In recent weeks, Syndis has observed a unique and targeted phishing campaign affecting over 4,000 travelers. Unlike traditional phishing waves that rely on mass emails and generic lures, this operation is precise, structured, and leverages real reservation data to deceive even security aware individuals based on what seems to be stolen or compromised data.

At the time of writing, we are actively investigating the scope of the targets since more victims are being identified. While it is unclear exactly when the underlying data was compromised, it is actively being weaponized. What makes this campaign particularly alarming is its ability to bypass standard security filters. Initial checks on platforms like VirusTotal showed zero immediate detections for the malicious URLs.

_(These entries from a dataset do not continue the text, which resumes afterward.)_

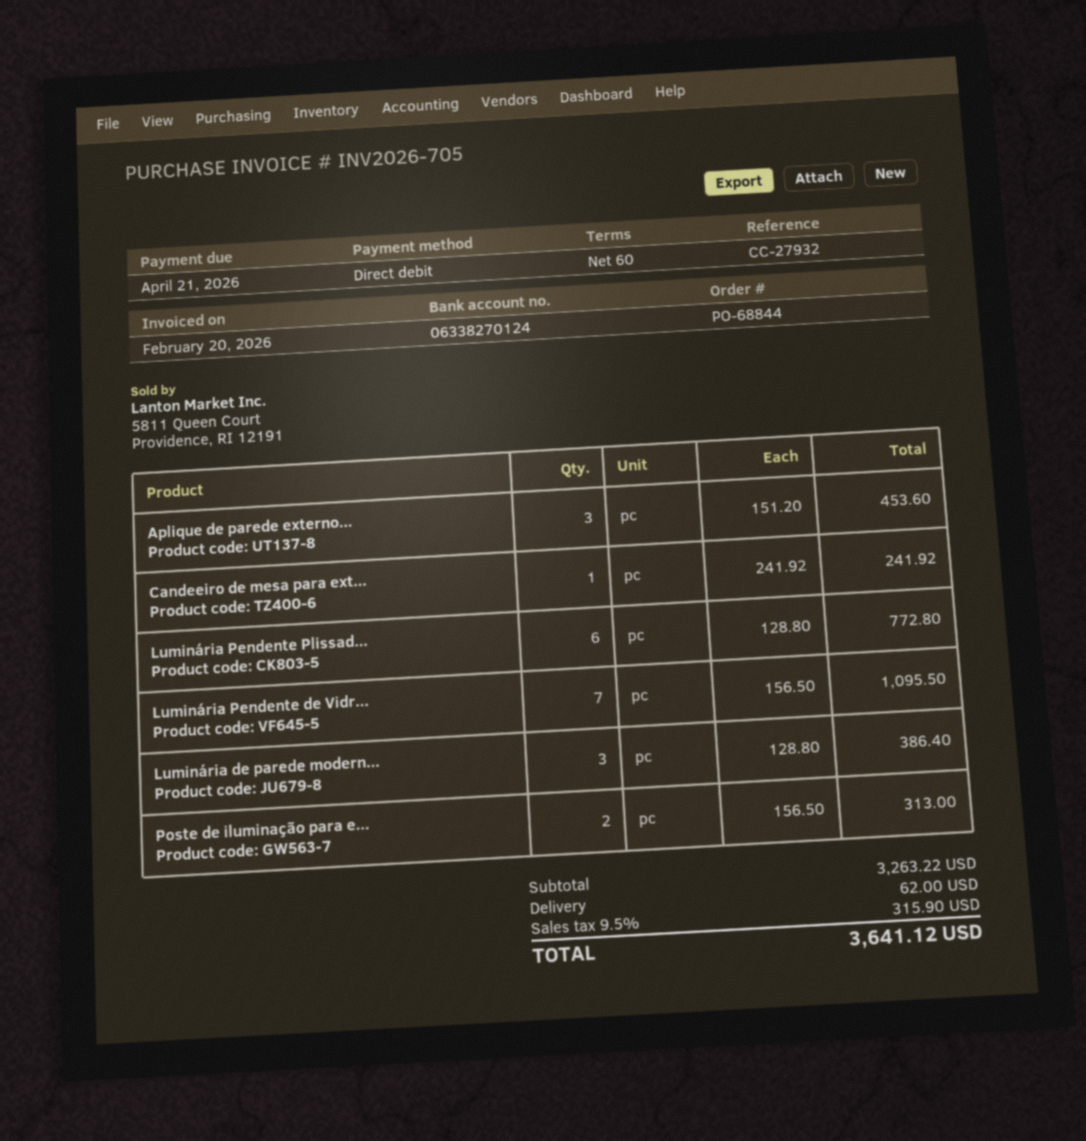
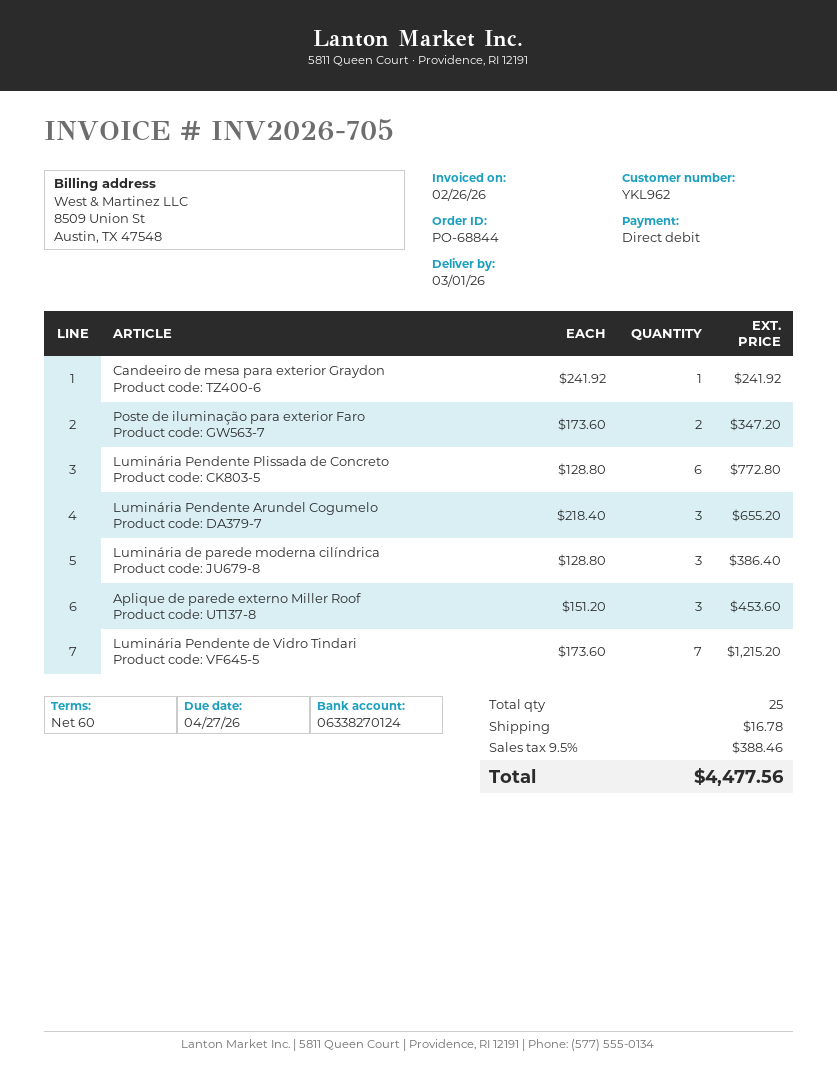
invoice date: 2026-02-20 -> 2026-02-26
due date: 2026-04-21 -> 2026-04-27
Luminária Pendente de Vidr...: 7 x 156.50 = 1095.50 -> 7 x 173.60 = 1215.20
Poste de iluminação para e...: 2 x 156.50 = 313.00 -> 2 x 173.60 = 347.20
Luminária Pendente Arundel Cogumelo: none -> 3 x 218.40 = 655.20
shipping: 62.00 -> 16.78
tax: 9.5% = 315.90 -> 9.5% = 388.46
total: 3641.12 -> 4477.56

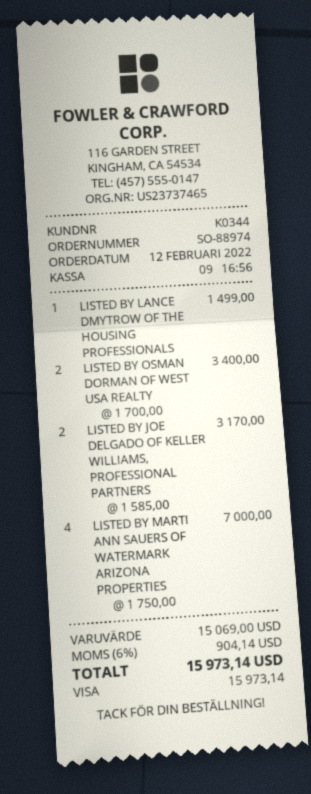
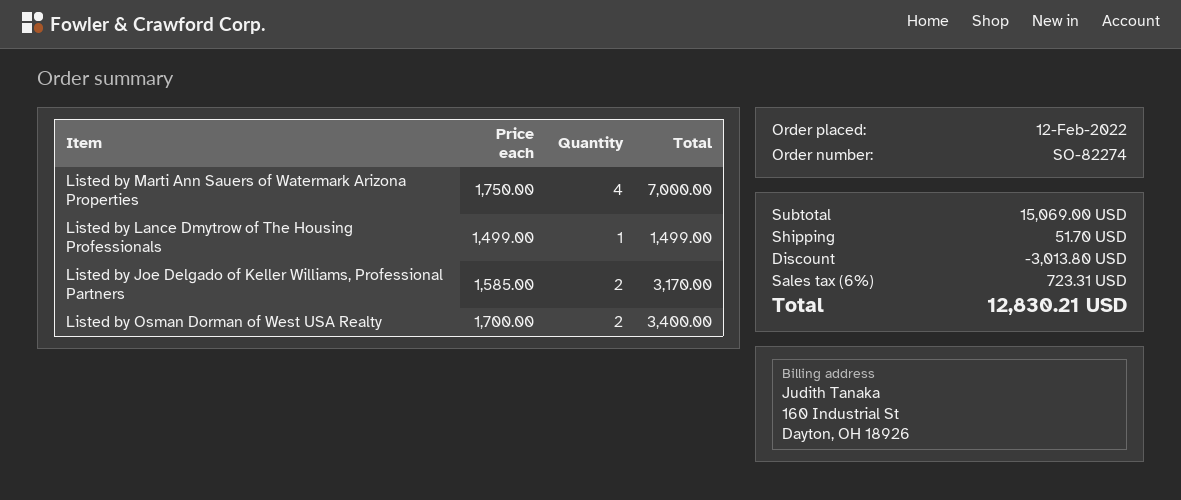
order number: SO-88974 -> SO-82274
discount: none -> 3013.80
shipping: none -> 51.70
tax: 6% = 904.14 -> 6% = 723.31
total: 15973.14 -> 12830.21

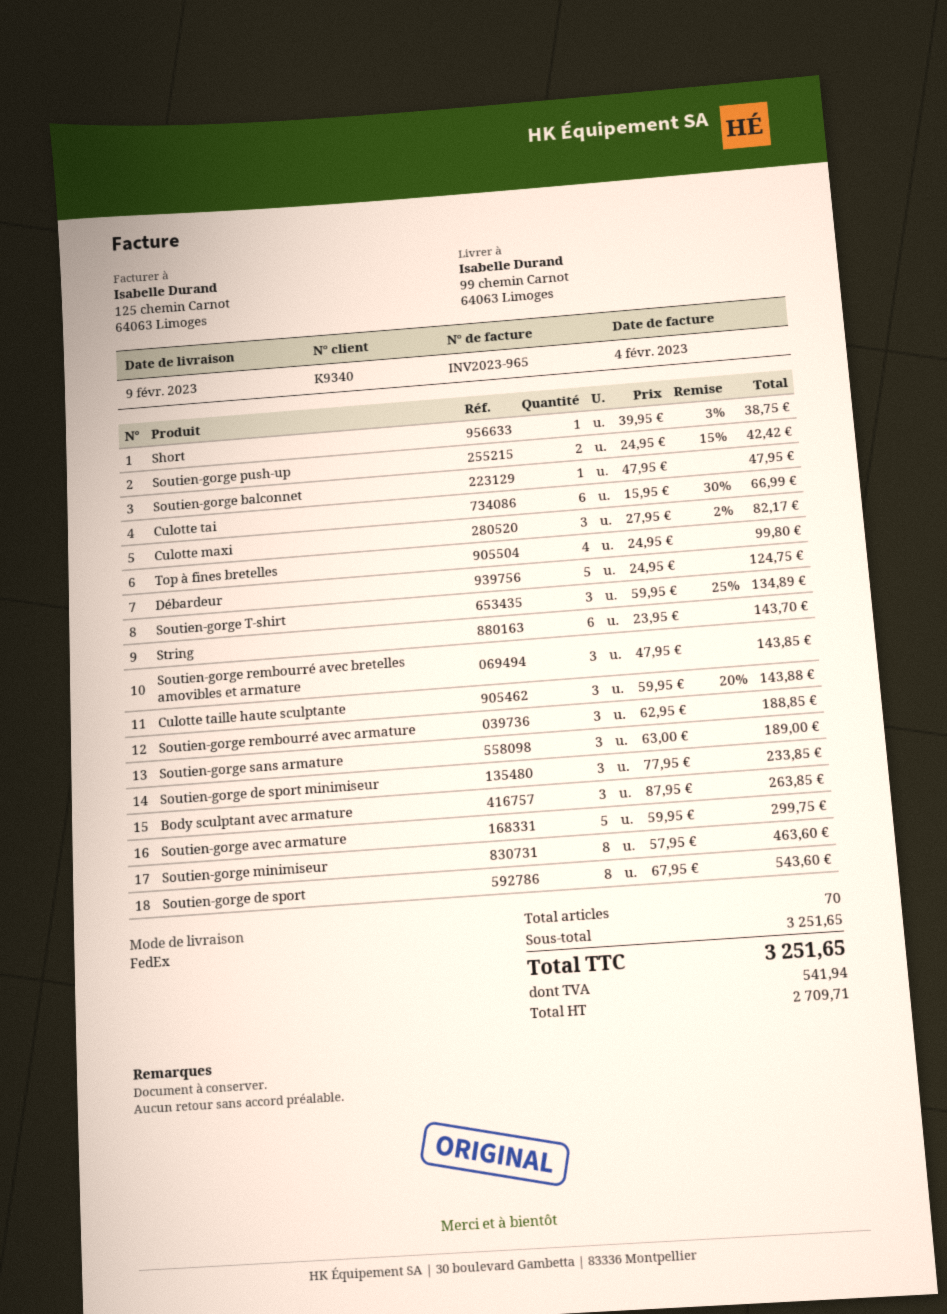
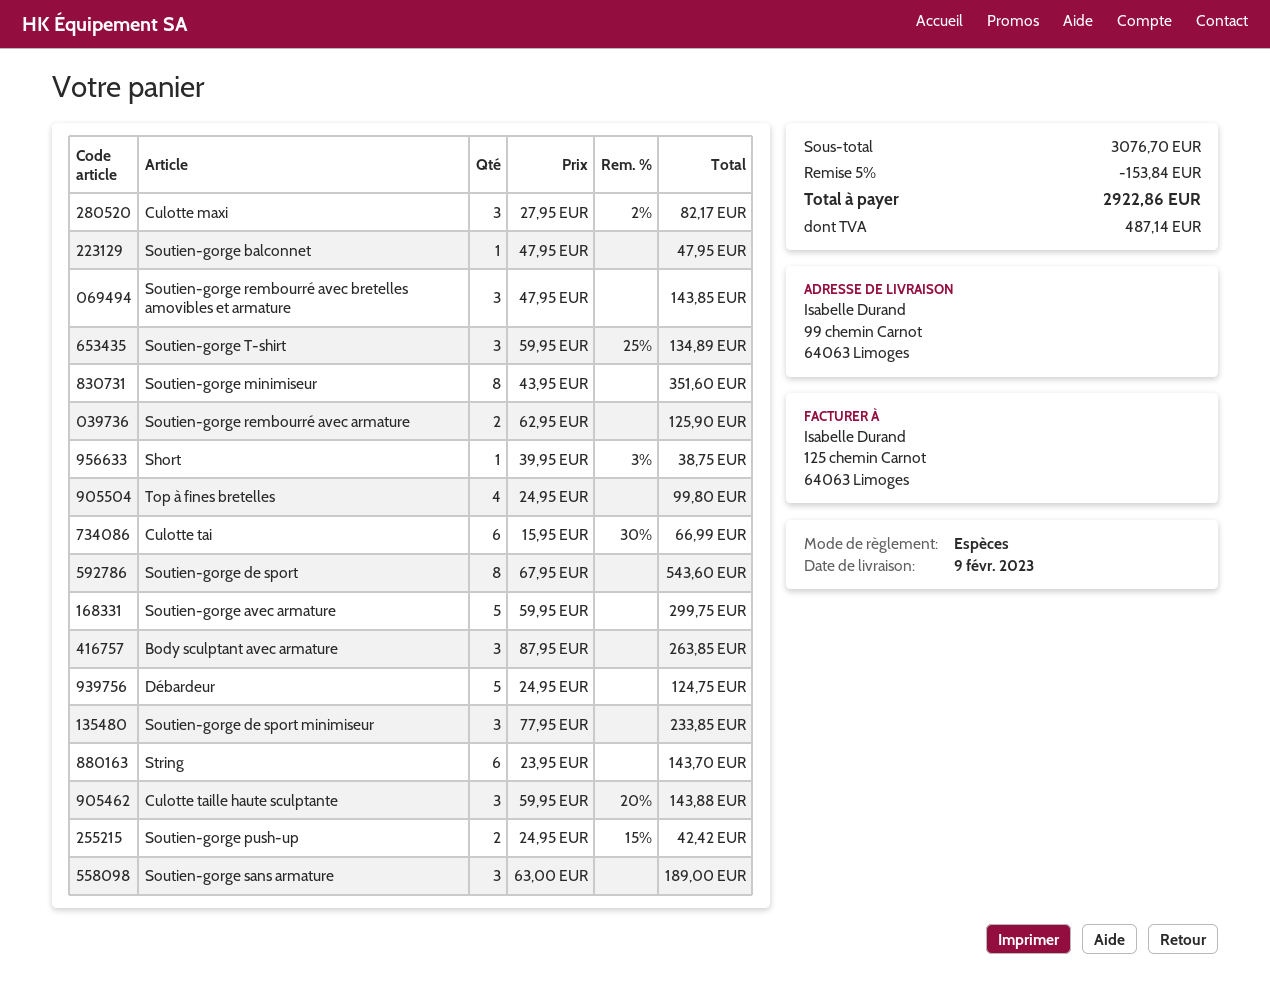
Soutien-gorge rembourré avec armature: 3 x 62.95 = 188.85 -> 2 x 62.95 = 125.90
Soutien-gorge minimiseur: 8 x 57.95 = 463.60 -> 8 x 43.95 = 351.60
subtotal: 3251.65 -> 3076.70
discount: none -> 5% = 153.84
tax: 541.94 -> 487.14
total: 3251.65 -> 2922.86

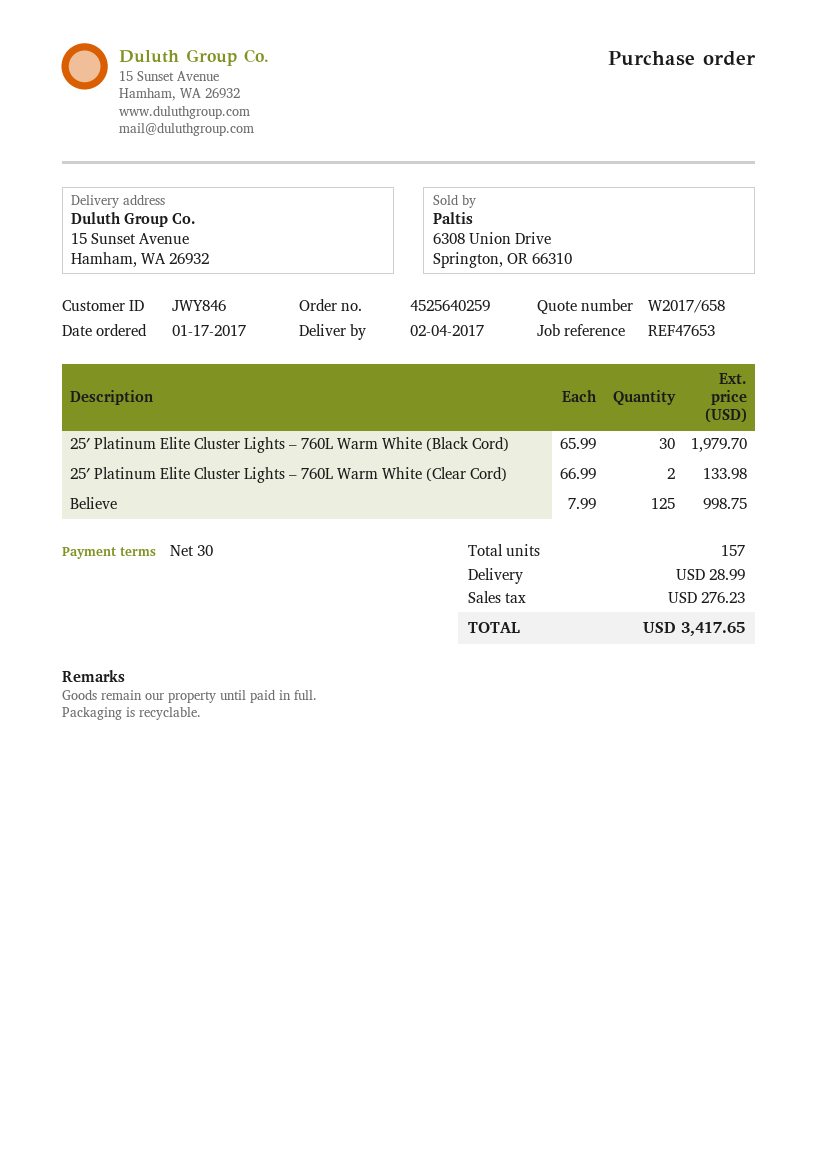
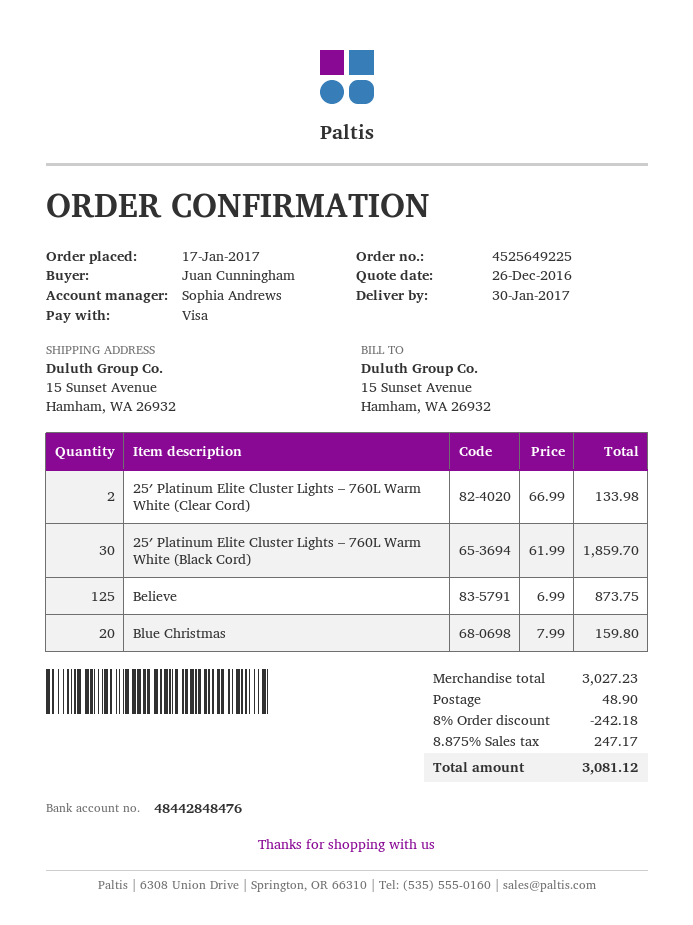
order number: 4525640259 -> 4525649225
delivery date: 2017-02-04 -> 2017-01-30
25′ Platinum Elite Cluster Lights – 760L Warm White (Black Cord): 30 x 65.99 = 1979.70 -> 30 x 61.99 = 1859.70
Believe: 125 x 7.99 = 998.75 -> 125 x 6.99 = 873.75
Blue Christmas: none -> 20 x 7.99 = 159.80
discount: none -> 8% = 242.18
shipping: 28.99 -> 48.90
tax: 276.23 -> 247.17
total: 3417.65 -> 3081.12

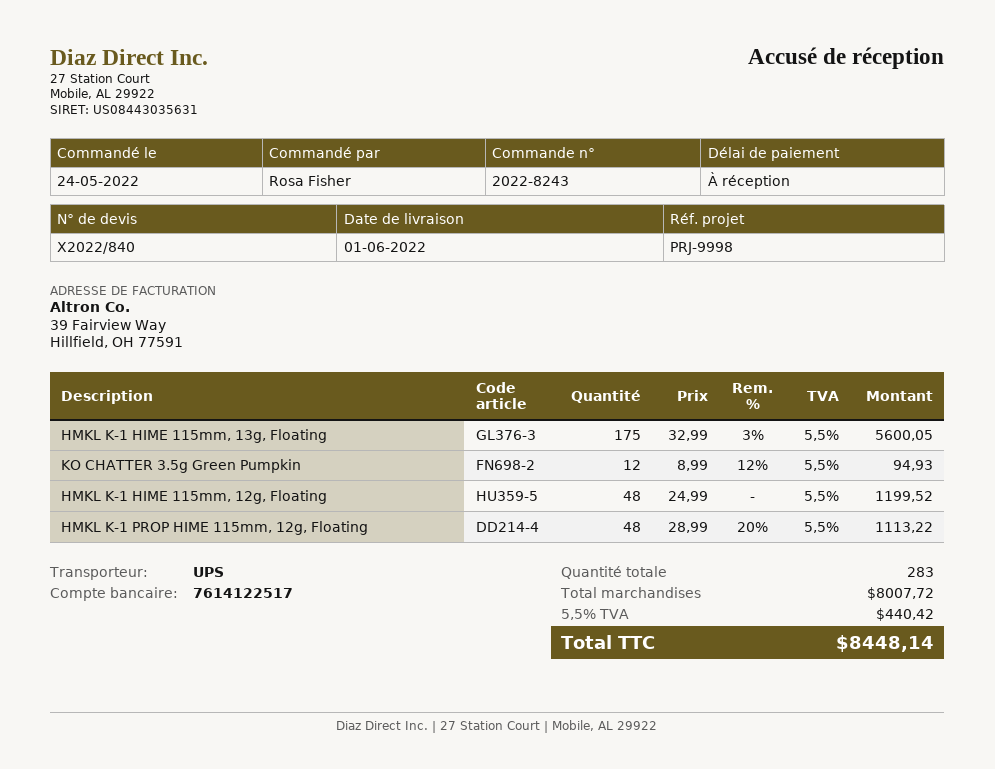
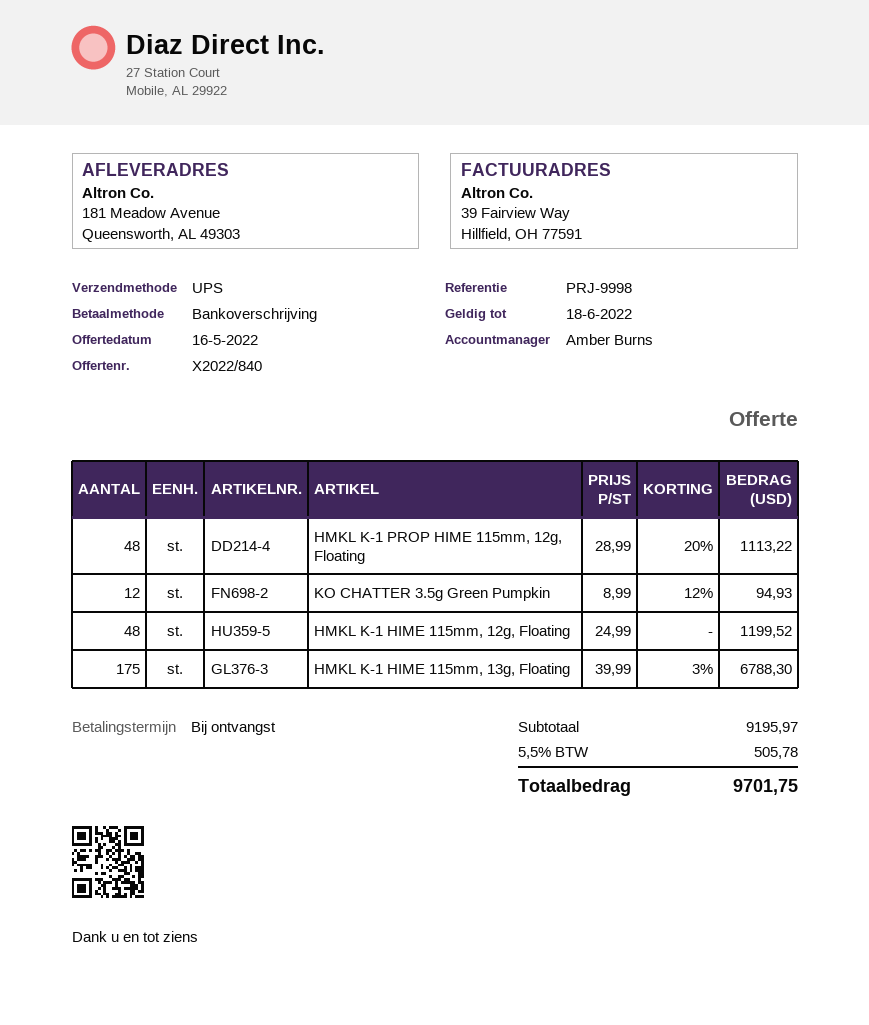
HMKL K-1 HIME 115mm, 13g, Floating: 175 x 32.99 - 3% = 5600.05 -> 175 x 39.99 - 3% = 6788.30
subtotal: 8007.72 -> 9195.97
tax: 5.5% = 440.42 -> 5.5% = 505.78
total: 8448.14 -> 9701.75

Victims are contacted directly via WhatsApp in their native language with messages referencing real hotel reservations, correct travel dates, and accurate payment amounts. The messages typically urge the recipient to confirm or complete a booking immediately to avoid cancellation. Because the details are correct, the urgency feels legitimate and that is exactly what the attackers are banking on.

The delivery vector: Why attackers are leveraging WhatsApp

Most phishing campaigns rely on email, but this threat actor has shifted to mobile messaging. WhatsApp provides several tactical advantages:

• Security Evasion: It represents a security gap, as most traditional security solutions lack the capability to block, alert on, or manage threats delivered via instant messaging apps like WhatsApp.
• Trusted Context & Lowered Scrutiny: A WhatsApp message feels more personal and immediate than an email, lowering victim skepticism. This is due to mobile-first behavior, where users are historically less likely to scrutinize URLs or verify sender details.
• High Engagement and Conversion: WhatsApp boasts high open rates and successfully bypasses the stringent filtering typical of enterprise email security gateways, directly contributing to high conversion rates for the attackers.

The delivery vector is strategic and intentional. The attackers are utilizing WhatsApp Business accounts, further increasing their perceived legitimacy.

Beyond brand spoofing: Ecosystem abuse

While early reporting connected this activity to Best Western themed messages, our technical indicators suggest the campaign is much broader.

Evidence indicates that the same infrastructure and phishing templates are also targeting Booking.com reservations and potentially other major hospitality platforms. The attackers possess real reservation data likely obtained through partner compromise, credential theft, API abuse, or a third party breach. They are weaponizing this private data to increase their credibility and conversion rates.

Anatomy of an attack: Structured fraud infrastructure

One of the most revealing elements of this campaign is that each victim receives a unique URL. For example: hxxps://<URL>/order/f<UNIQUE ID>

The unique final path segment strongly suggests the presence of a backend database mapping a token to an individual booking record. This enables attackers to prefill correct payment amounts, track engagement, measure success rates, and disable URLs individually once reported. This is a mature, structured fraud operation.

Here is how the infrastructure likely operates:

1. Data Acquisition: Attackers obtain reservation data (names, dates, hotel details, payment amounts) via upstream compromise.
2. Token Generation: Each victim is assigned a unique identifier in a campaign control panel, linking the token to their booking details and contact information.
3. WhatsApp Distribution: Personalized messages containing the victim-specific URLs are delivered.
4. Dynamic Rendering: When a victim clicks the link, the server retrieves the associated booking details and dynamically renders a highly convincing, cloned confirmation page.
5. Data Exfiltration: Payment card details are harvested and validated in real-time. Some kits even include simulated 3D Secure flows to maximize success rates.

Conclusion

This campaign demonstrates a worrying evolution of phishing into a precision fraud infrastructure. When attackers combine real data, trusted messaging platforms, and personalized delivery, their effectiveness skyrockets.

Organizations must operate under the assumption that exposed booking data can and will be weaponized, and strengthen their third-party risk and API controls accordingly. Travelers must remember to never trust urgent requests for payment via unsolicited messages, even if the details appear perfectly accurate. Always manage bookings directly through official websites or applications.